What the exercise asks
A word-for-word copy of the entries, with images excluded, is the expected answer.

───── Source records ─────

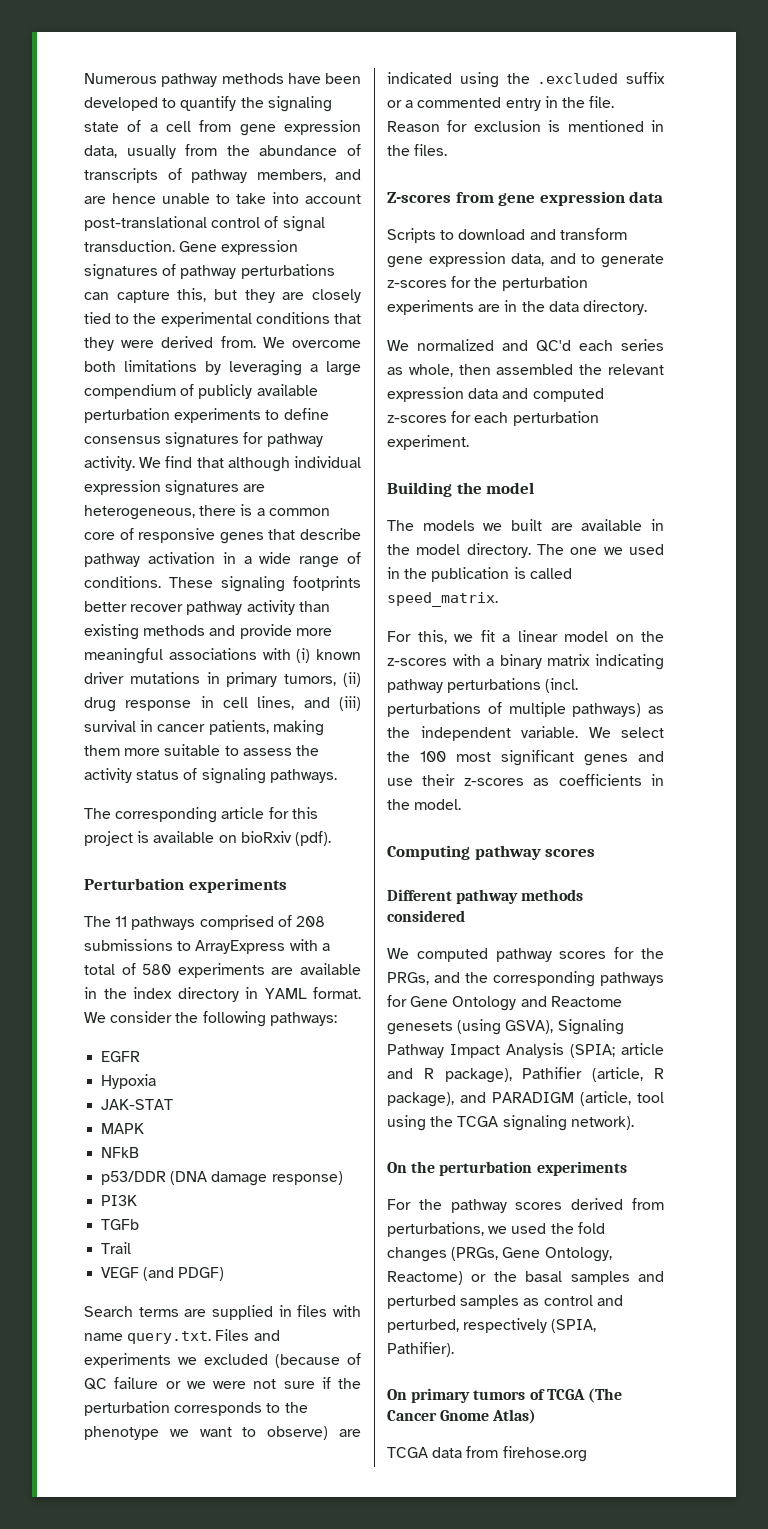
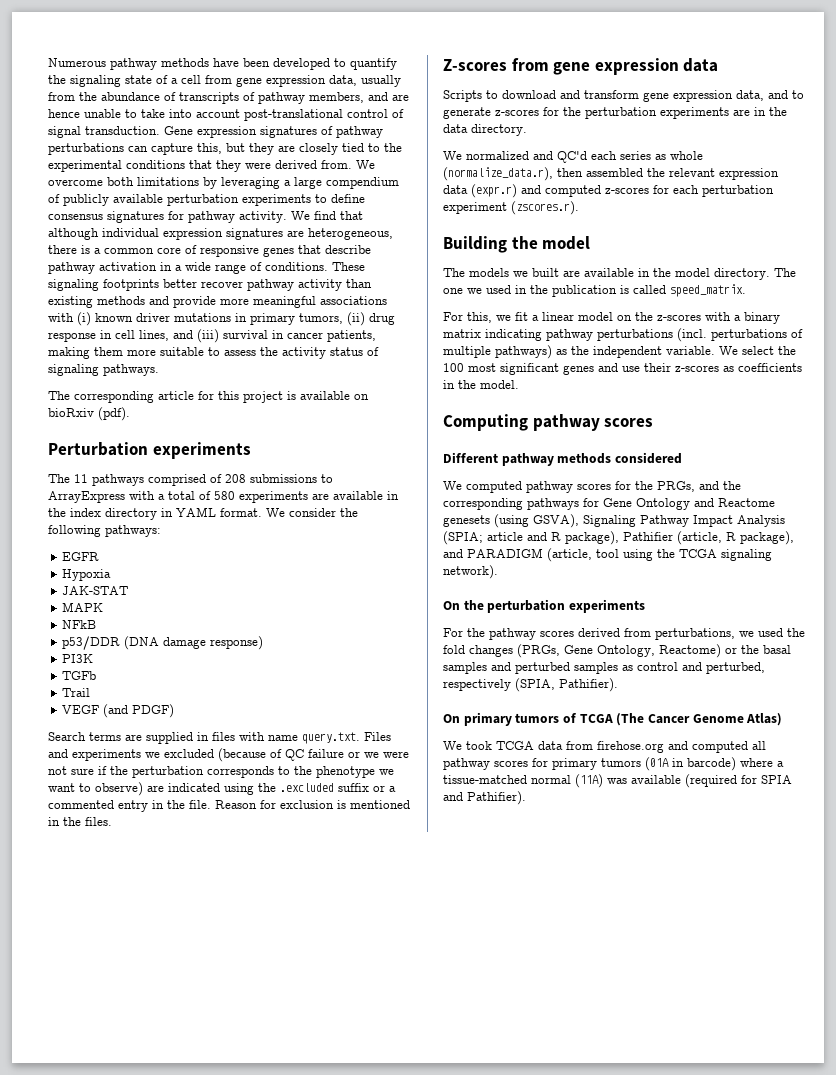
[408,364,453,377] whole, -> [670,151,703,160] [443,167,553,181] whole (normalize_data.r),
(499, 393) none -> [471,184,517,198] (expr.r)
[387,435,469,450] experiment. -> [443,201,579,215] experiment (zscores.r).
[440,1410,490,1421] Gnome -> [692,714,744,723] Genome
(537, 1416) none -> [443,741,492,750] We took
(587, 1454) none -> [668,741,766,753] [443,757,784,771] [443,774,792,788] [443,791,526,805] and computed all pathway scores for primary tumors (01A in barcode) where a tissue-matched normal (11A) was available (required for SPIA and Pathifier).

─────

Solution to the exercise
[408,364,453,377] whole, -> [670,151,703,160] [443,167,553,181] whole (normalize_data.r),
(499, 393) none -> [471,184,517,198] (expr.r)
[387,435,469,450] experiment. -> [443,201,579,215] experiment (zscores.r).
[440,1410,490,1421] Gnome -> [692,714,744,723] Genome
(537, 1416) none -> [443,741,492,750] We took
(587, 1454) none -> [668,741,766,753] [443,757,784,771] [443,774,792,788] [443,791,526,805] and computed all pathway scores for primary tumors (01A in barcode) where a tissue-matched normal (11A) was available (required for SPIA and Pathifier).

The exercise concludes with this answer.